• _Work instructions_
Use the entries below and reproduce exactly the lines from the one containing "total: 542.88 -> 757.12" down to the one containing "tax: 8.875% = 16.42 -> 8.875% = 15.98", both of them included.

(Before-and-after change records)
--

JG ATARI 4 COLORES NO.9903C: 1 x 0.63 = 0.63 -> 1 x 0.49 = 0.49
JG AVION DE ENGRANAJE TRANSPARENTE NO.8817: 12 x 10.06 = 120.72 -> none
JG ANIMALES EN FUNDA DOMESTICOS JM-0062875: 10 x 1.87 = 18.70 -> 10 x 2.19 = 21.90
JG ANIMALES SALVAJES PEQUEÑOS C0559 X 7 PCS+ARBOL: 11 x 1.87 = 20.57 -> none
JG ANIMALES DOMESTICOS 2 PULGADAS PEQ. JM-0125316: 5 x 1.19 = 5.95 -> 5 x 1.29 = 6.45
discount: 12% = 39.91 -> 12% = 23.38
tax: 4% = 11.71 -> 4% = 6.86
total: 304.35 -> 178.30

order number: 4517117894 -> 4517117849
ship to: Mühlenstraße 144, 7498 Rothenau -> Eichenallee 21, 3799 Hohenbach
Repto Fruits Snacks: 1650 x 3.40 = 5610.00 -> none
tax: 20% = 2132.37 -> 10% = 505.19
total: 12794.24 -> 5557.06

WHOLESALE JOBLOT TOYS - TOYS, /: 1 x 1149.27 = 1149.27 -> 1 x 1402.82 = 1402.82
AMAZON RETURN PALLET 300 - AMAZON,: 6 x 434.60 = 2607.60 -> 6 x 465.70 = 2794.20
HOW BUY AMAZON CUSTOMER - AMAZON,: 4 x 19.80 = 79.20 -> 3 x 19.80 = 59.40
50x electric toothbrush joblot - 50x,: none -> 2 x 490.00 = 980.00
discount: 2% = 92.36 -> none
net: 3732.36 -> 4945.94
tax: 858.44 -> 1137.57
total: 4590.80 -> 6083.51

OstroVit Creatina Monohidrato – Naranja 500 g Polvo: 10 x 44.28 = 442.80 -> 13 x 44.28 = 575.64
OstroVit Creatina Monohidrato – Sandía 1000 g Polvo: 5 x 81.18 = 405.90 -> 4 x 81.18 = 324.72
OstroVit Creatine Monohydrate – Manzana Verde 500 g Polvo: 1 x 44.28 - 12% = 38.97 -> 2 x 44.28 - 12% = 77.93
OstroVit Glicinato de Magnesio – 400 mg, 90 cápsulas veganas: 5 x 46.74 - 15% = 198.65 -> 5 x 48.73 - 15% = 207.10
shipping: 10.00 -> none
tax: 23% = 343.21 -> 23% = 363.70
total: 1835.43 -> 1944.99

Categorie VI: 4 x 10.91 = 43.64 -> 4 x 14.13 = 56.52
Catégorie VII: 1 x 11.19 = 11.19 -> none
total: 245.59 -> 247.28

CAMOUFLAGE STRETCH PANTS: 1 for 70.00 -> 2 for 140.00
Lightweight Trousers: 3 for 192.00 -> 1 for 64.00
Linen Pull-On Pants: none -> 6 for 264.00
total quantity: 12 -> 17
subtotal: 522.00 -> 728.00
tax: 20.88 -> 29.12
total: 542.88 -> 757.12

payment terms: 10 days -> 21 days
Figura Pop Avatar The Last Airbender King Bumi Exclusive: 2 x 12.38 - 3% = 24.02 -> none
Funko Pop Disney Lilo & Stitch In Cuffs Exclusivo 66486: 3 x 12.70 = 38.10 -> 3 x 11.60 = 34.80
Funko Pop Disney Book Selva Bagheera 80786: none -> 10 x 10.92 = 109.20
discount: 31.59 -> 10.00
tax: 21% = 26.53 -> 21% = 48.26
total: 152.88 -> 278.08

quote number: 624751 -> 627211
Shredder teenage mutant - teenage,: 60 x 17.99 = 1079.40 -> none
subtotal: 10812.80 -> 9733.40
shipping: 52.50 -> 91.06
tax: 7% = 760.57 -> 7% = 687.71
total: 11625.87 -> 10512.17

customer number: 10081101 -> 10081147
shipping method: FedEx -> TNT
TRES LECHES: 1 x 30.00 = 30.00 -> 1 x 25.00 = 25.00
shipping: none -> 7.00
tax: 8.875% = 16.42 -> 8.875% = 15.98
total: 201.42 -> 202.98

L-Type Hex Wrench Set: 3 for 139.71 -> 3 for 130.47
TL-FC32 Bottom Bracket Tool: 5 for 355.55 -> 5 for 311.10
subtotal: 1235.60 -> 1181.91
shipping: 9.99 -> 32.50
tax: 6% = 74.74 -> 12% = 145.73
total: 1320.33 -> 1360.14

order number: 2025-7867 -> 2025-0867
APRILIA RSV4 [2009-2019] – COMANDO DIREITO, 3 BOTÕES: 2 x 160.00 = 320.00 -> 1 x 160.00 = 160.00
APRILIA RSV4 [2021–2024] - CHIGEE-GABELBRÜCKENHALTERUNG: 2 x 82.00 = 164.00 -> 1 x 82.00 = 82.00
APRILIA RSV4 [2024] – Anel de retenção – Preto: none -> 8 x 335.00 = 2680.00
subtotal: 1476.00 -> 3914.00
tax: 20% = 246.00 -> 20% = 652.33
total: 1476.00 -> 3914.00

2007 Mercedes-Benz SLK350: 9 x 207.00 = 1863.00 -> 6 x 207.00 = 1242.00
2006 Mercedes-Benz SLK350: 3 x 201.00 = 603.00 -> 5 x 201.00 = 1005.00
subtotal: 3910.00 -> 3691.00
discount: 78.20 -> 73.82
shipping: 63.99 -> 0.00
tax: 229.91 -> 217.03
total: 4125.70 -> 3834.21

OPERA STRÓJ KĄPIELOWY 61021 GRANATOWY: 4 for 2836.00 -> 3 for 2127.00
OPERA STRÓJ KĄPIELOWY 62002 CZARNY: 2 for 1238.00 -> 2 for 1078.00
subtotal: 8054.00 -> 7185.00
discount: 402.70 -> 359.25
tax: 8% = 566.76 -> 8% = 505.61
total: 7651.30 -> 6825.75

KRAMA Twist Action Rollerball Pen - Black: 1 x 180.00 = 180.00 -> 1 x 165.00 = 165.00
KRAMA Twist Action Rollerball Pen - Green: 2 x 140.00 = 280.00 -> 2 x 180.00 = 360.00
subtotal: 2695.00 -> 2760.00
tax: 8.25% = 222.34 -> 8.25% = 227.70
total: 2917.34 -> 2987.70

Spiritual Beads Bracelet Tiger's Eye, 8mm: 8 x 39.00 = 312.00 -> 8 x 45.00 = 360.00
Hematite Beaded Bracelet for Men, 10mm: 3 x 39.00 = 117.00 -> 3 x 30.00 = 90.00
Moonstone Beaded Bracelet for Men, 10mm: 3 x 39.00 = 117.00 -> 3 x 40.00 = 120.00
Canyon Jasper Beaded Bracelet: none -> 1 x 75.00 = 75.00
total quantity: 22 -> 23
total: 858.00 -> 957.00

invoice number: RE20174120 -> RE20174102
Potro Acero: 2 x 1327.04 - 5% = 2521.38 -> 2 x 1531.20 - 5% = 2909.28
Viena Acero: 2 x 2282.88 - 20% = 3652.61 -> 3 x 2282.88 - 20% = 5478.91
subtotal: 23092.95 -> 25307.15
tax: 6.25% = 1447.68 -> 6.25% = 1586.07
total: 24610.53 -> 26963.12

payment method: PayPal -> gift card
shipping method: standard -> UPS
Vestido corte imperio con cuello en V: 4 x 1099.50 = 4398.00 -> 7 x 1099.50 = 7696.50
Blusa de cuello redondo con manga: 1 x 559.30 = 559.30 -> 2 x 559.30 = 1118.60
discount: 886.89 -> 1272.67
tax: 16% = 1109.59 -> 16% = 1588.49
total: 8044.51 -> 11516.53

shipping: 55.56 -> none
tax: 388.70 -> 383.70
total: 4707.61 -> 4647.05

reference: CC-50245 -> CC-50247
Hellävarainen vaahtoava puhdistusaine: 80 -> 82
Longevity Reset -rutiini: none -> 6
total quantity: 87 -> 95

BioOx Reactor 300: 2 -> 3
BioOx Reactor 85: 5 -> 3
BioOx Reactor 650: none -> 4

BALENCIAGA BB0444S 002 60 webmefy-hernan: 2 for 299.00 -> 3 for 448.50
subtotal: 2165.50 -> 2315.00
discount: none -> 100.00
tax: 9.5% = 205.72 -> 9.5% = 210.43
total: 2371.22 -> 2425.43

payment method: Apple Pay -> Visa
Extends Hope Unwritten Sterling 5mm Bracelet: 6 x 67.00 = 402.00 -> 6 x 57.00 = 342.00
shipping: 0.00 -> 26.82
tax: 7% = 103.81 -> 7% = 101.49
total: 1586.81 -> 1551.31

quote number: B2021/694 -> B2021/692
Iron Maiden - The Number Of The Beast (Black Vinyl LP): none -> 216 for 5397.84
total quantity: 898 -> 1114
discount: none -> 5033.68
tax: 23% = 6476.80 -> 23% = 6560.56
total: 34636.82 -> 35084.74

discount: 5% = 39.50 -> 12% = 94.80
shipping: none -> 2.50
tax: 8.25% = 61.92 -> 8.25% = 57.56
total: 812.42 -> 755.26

--

• _Exercise output_
total: 542.88 -> 757.12

payment terms: 10 days -> 21 days
Figura Pop Avatar The Last Airbender King Bumi Exclusive: 2 x 12.38 - 3% = 24.02 -> none
Funko Pop Disney Lilo & Stitch In Cuffs Exclusivo 66486: 3 x 12.70 = 38.10 -> 3 x 11.60 = 34.80
Funko Pop Disney Book Selva Bagheera 80786: none -> 10 x 10.92 = 109.20
discount: 31.59 -> 10.00
tax: 21% = 26.53 -> 21% = 48.26
total: 152.88 -> 278.08

quote number: 624751 -> 627211
Shredder teenage mutant - teenage,: 60 x 17.99 = 1079.40 -> none
subtotal: 10812.80 -> 9733.40
shipping: 52.50 -> 91.06
tax: 7% = 760.57 -> 7% = 687.71
total: 11625.87 -> 10512.17

customer number: 10081101 -> 10081147
shipping method: FedEx -> TNT
TRES LECHES: 1 x 30.00 = 30.00 -> 1 x 25.00 = 25.00
shipping: none -> 7.00
tax: 8.875% = 16.42 -> 8.875% = 15.98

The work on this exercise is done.